User interface change data:
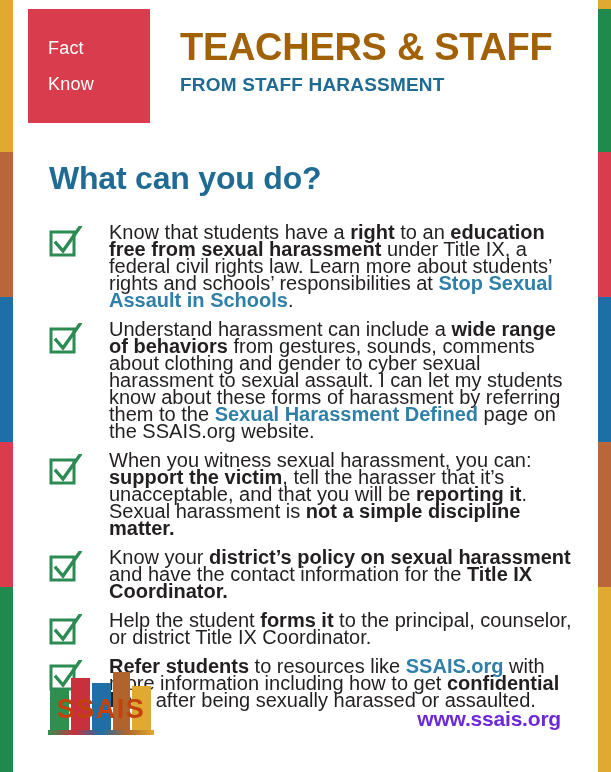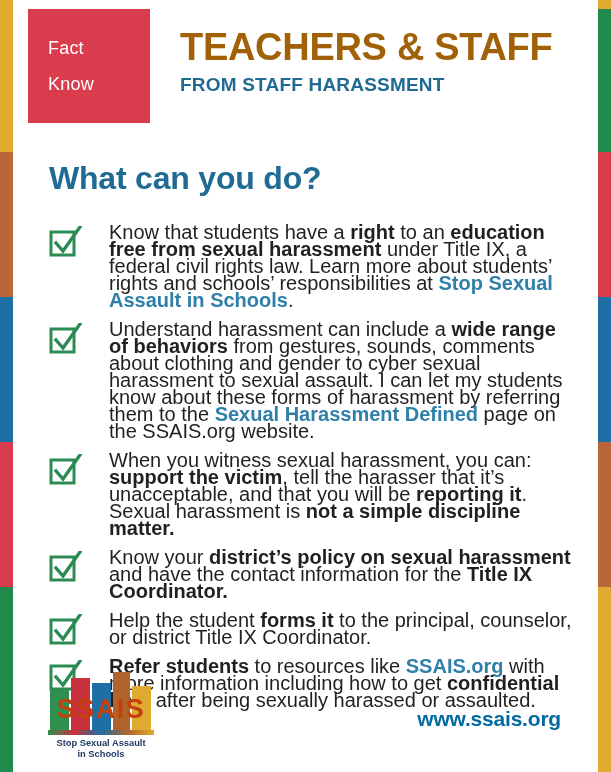--- a/index.html
+++ b/index.html
@@ -187,21 +187,21 @@
     color: #1f3b63;
     font-size: 9.3px;
     font-weight: bold;
     line-height: 11px;
   }
 
   .website {
     position: absolute;
     right: 37px;
     top: 707px;
-    color: #0369a1;
+    color: #6d28d9;
     font-size: 21px;
     font-weight: bold;
     letter-spacing: -0.2px;
   }
 </style>
 </head>
 <body>
 
 <div class="page">
 
@@ -293,22 +293,18 @@
     <div class="logo">
       <div class="logo-books" id="logo-books">
           <div class="book" style="background: rgb(47, 143, 78); left: 4px; width: 19px; height: 40px;"></div>
           <div class="book" style="background: rgb(200, 49, 60); left: 25px; width: 19px; height: 52px;"></div>
           <div class="book" style="background: rgb(29, 111, 165); left: 46px; width: 19px; height: 47px;"></div>
           <div class="book" style="background: rgb(176, 100, 44); left: 67px; width: 17px; height: 58px;"></div>
           <div class="book" style="background: rgb(224, 169, 47); left: 86px; width: 19px; height: 44px;"></div>
         </div>
       <div class="logo-shelf"></div>
       <div class="logo-word">SSAIS</div>
-      <div class="logo-tagline">
-        <div>Stop Sexual Assault</div>
-        <div>in Schools</div>
-      </div>
     </div>
 
     <div class="website">www.ssais.org</div>
 
   </div>
 </div>
 
 </body></html>

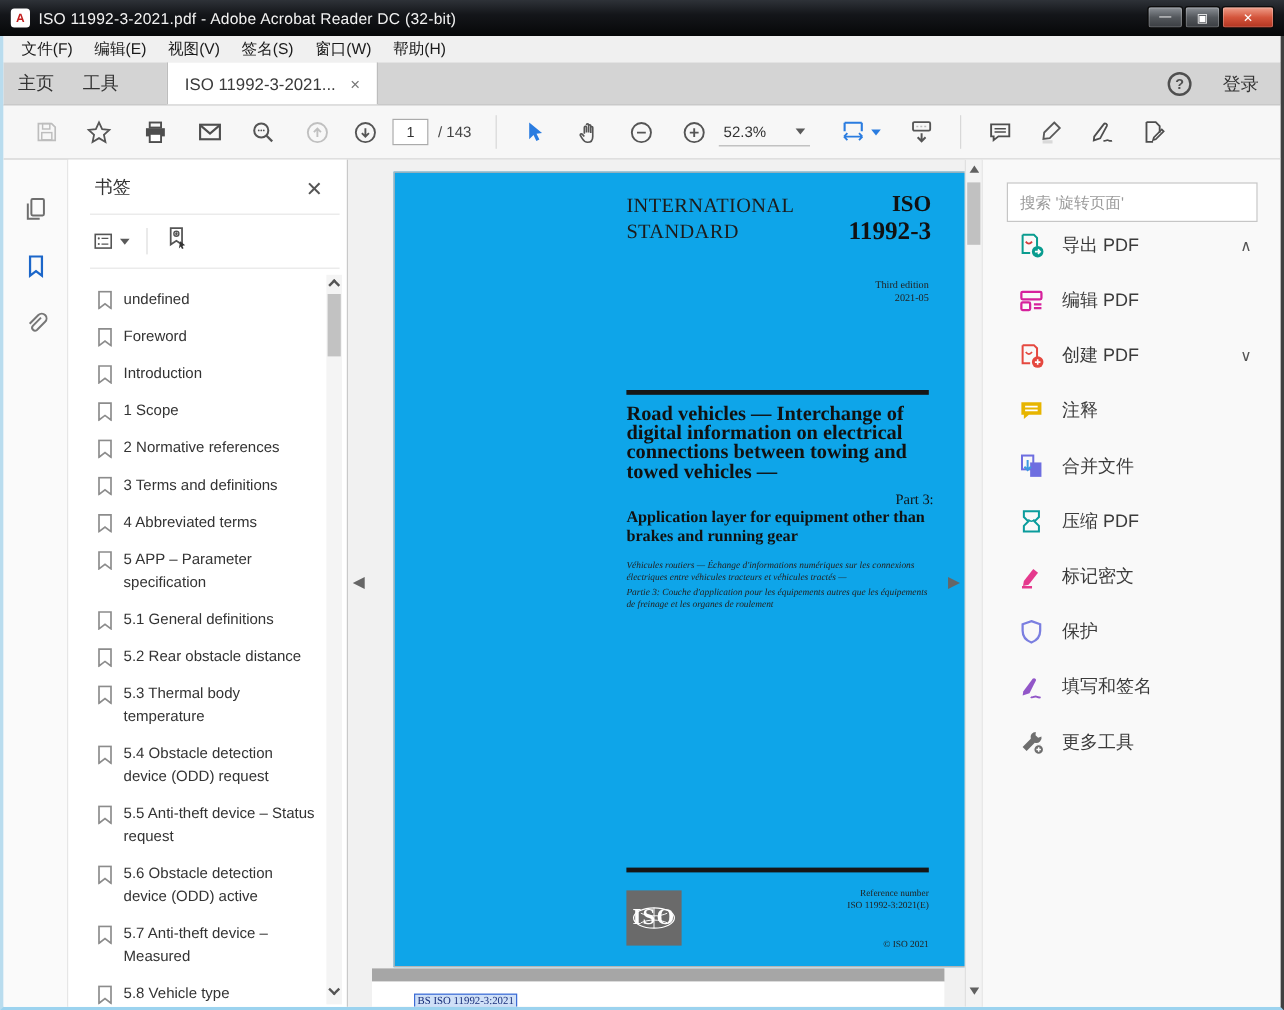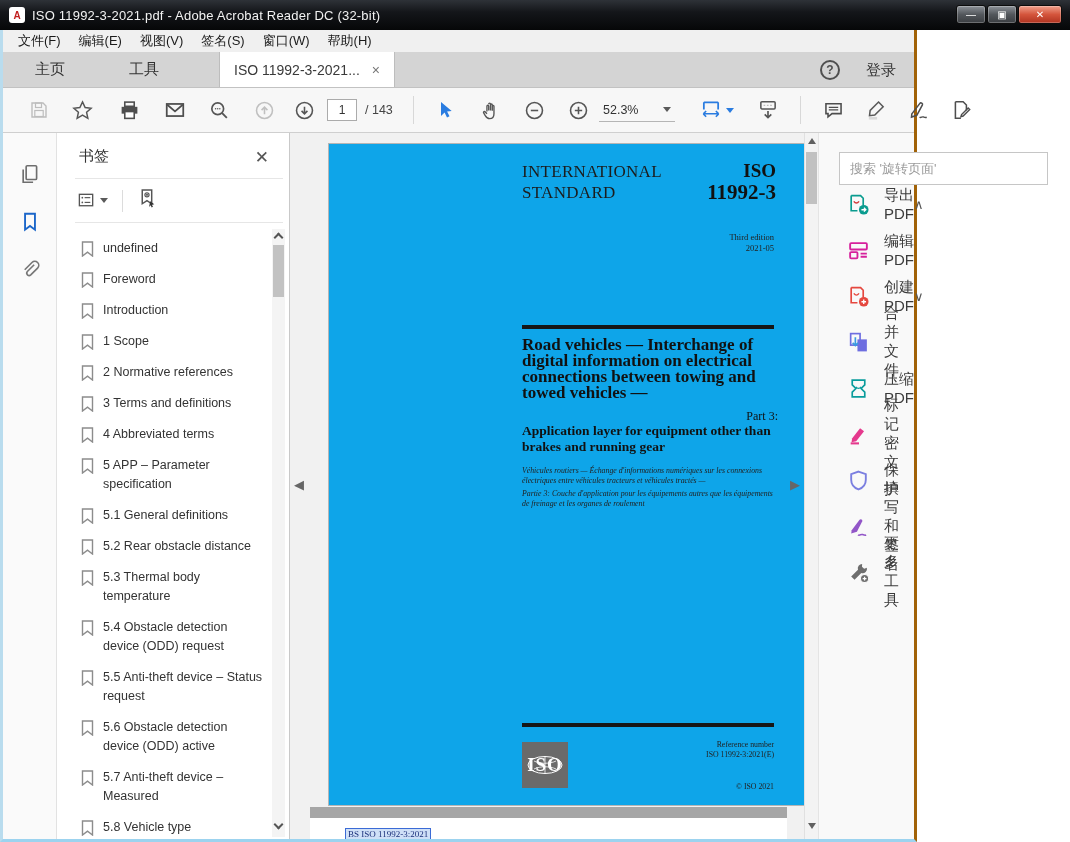--- a/index.html
+++ b/index.html
@@ -14,30 +14,30 @@
   .appicon { width:16px; height:16px; margin:0 7px 0 9px; background:#fff; border-radius:3px;
     display:flex; align-items:center; justify-content:center; font-size:10px; font-weight:bold; color:#c21f1f; }
   .titletext { font-size:13px; letter-spacing:.2px; }
   .winbtns { position:absolute; right:8px; top:5px; display:flex; gap:1px; }
   .winbtn { width:30px; height:19px; border:1px solid #0c0c0c; border-radius:3px;
     background:linear-gradient(#8d9298,#53575c 50%,#3a3d41); color:#fff; font-size:10px;
     display:flex; align-items:center; justify-content:center; box-shadow:inset 0 0 0 1px rgba(255,255,255,.25); cursor:default; }
   .winbtn.close { width:44px; background:linear-gradient(#f0a08c,#d4553c 50%,#b03320); }
 
   
-  .frame { position:absolute; left:0; top:30px; width:917px; height:812px;
-    border-left:3px solid #b9dcee; border-right:3px solid #a16207; border-bottom:3px solid #9cd3ef; background:#fff; }
+  .frame { position:absolute; left:0; top:30px; width:1070px; height:812px;
+    border-left:3px solid #b9dcee; border-right:3px solid #404040; border-bottom:3px solid #9cd3ef; background:#fff; }
 
   
   .menubar { height:22px; background:#f0f0f0; display:flex; align-items:center; padding-left:6px; }
   .menuitem { font-size:13px; color:#1a1a1a; padding:2px 9px; }
 
   
   .tabbar { position:relative; height:36px; background:#d4d4d4; border-bottom:1px solid #c2c2c2; display:flex; align-items:stretch; }
-  .tab { font-size:15px; color:#333; display:flex; align-items:center; padding:0 32px; }
+  .tab { font-size:15px; color:#333; display:flex; align-items:center; padding:0 12px; }
   .doctab { background:#fff; border-left:1px solid #bdbdbd; border-right:1px solid #bdbdbd; margin-left:28px;
     display:flex; align-items:center; gap:12px; padding:0 14px; font-size:14px; color:#3a3a3a; min-width:160px; }
   .doctab .x { color:#777; font-size:14px; }
   .tabbar-right { position:absolute; right:18px; top:0; height:36px; display:flex; align-items:center; gap:26px; }
   .helpcirc { width:20px; height:20px; border:2px solid #4f4f4f; border-radius:50%; color:#4f4f4f;
     font-size:12px; font-weight:bold; display:flex; align-items:center; justify-content:center; }
   .signin { font-size:15px; color:#333; }
 
   
   .toolbar { position:relative; height:45px; background:#f7f7f7; border-bottom:1px solid #cfcfcf; }
@@ -510,20 +510,30 @@
                   <circle cx="16" cy="16" r="4.6" fill="#e5483f"></circle>
                   <path d="M16 13.8v4.4M13.8 16h4.4" stroke="#fff" stroke-width="1.3"></path>
                 </svg>
               </span>
             <span class="tlabel">创建 PDF</span>
             <span class="tchev">∨</span>
           </div>
           <div class="tool">
             <span class="tico">
                 <svg width="23" height="23" viewBox="0 0 22 22">
+                  <path d="M3 4h16v10H9l-4 3.4V14H3z" fill="#e7b500"></path>
+                  <path d="M6 7.5h10M6 10.5h10" stroke="#fff" stroke-width="1.4"></path>
+                </svg>
+              </span>
+            <span class="tlabel">注释</span>
+            <span class="tchev"></span>
+          </div>
+          <div class="tool">
+            <span class="tico">
+                <svg width="23" height="23" viewBox="0 0 22 22">
                   <rect x="3.5" y="2.5" width="9" height="11" fill="none" stroke="#6e6ee0" stroke-width="1.6"></rect>
                   <rect x="10" y="8" width="9" height="11.5" fill="#6e6ee0"></rect>
                   <path d="M8 6v8m-2.6-2.6L8 14l2.6-2.6" fill="none" stroke="#3b9ae0" stroke-width="1.6"></path>
                 </svg>
               </span>
             <span class="tlabel">合并文件</span>
             <span class="tchev"></span>
           </div>
           <div class="tool">
             <span class="tico">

▶ _AIM OF THE EXERCISE_:
Each line that includes the string "bold" should be copied from the data.

▶ _OUTPUT OF THE EXERCISE_:
     font-weight: bold;
     font-weight: bold;
     display:flex; align-items:center; justify-content:center; font-size:10px; font-weight:bold; color:#c21f1f; }
     font-size:12px; font-weight:bold; display:flex; align-items:center; justify-content:center; }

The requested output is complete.